Vives controverses après l’interdiction des importations d’alcool
Une loi controversée votée il y a sept ans mais jamais appliquée interdisant l’importation, la production et la vente de boissons alcoolisées sur le territoire irakien est discrètement entrée en vigueur il y a un mois. Elle contrevient au droit des minorités non musulmanes et aux libertés individuelles, selon ses contempteurs. L’article 14 de cette législation « interdit d’importer, de produire et de vendre des boissons alcoolisées ». Les détracteurs de l’interdiction soulignent que celle-ci bafoue les libertés individuelles et notamment les droits des minorités religieuses du pays. La nouvelle loi contredit une décision gouvernementale imposant une taxe douanière de 200 % sur les « boissons alcoolisées importées », pour une durée de quatre ans.
La consommation d’alcool est un sujet clivant en Irak et ce n’est pas la première fois que l’interdiction fait débat. Si des boutiques spécialisées, dont les propriétaires sont en général issus des minorités chrétienne ou yézidie, ont pignon sur rue à Bagdad, restaurants et hôtels proposent rarement de l’alcool et la consommation reste mal vue, souligne Middle East Eye. Cette décision se base sur une loi qui « suscite la controverse », explique le site irakien indépendant Al-alam Al-jadid. Selon le texte de loi, les contrevenants risquent une amende allant de 10 millions à 25 millions de dinars irakiens (de 7 200 à 18 000 euros), rapporte par ailleurs L’AFP. Malgré les récentes initiatives gouvernementales, les boutiques d’alcool sont restées ouvertes à Bagdad. Samedi après-midi, ces magasins fonctionnaient normalement, même si l’un d’eux reconnaissait que son stock s’épuisait.
La loi avait été votée en 2016 par le Parlement mais n’était jamais entrée en vigueur. La semaine dernière, les cinq députés du bloc chrétien au Parlement ont présenté un recours contre la loi devant le Tribunal fédéral, arguant de l’inconstitutionnalité de l’article en question et du non-respect des droits des minorités, a indiqué à L’AFP le parlementaire Duraid Jameel. « Cet article 14 restreint les libertés et contrevient à la Constitution irakienne qui accorde ces libertés », a estimé Moustafa Saadoun, de l’observatoire irakien pour les droits de l’homme. « Cette loi fait partie d’un ensemble global qui vise à restreindre les libertés », confiait-il récemment à L’AFP, les autorités ayant également lancé une campagne pour emprisonner Youtubeurs et Tiktokeurs accusés de partager des « contenus décadents ».

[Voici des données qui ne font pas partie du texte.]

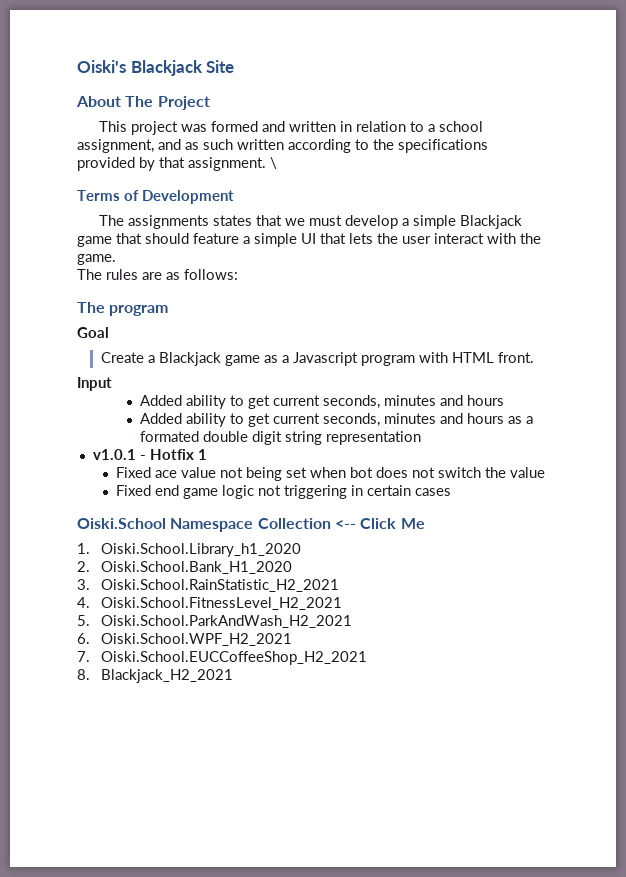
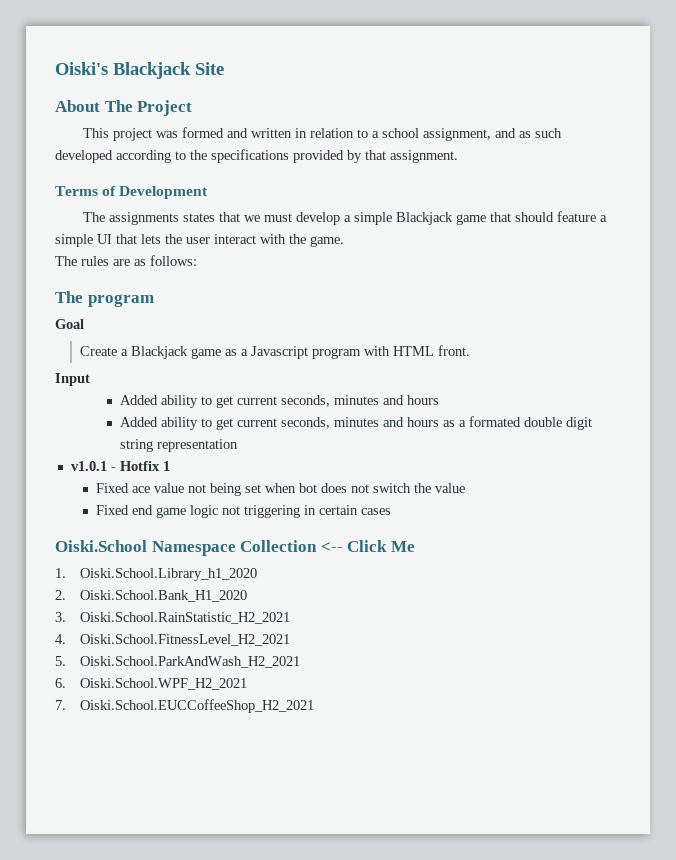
[237,139,284,150] written -> [55,150,113,163] developed
[270,157,277,169] \ -> (458, 156) none
[77,669,233,683] // 8. Blackjack_H2_2021 -> (314, 706) none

Rencontré dans le quartier de Kerrada, dans le centre de Bagdad, Sarmad Abbas, agent immobilier de 44 ans, reconnaît l’interdiction religieuse pour les musulmans de boire de l’alcool. « Mais ce sont des libertés personnelles, on ne peut pas interdire au citoyen de les pratiquer », souligne-t-il, estimant qu’avec la nouvelle mesure, « tout va se faire au marché noir ». Sur Twitter, le militant Yazidi Murad Ismael rappelait récemment que contrairement à l’islam, d’autres religions « n’interdisent pas l’alcool, mais la législation leur impose les mêmes contraventions ». La nouvelle loi contredit une décision gouvernementale adoptée le 14 février, qui imposait une taxe douanière de 200 % sur les « boissons alcoolisées importées », pour une durée de quatre ans. La région autonome du Kurdistan, limitrophe de la Turquie dans le nord de l’irak et qui gère ses propres postes-frontières, n’est pas automatiquement concernée par ces mesures du gouvernement fédéral.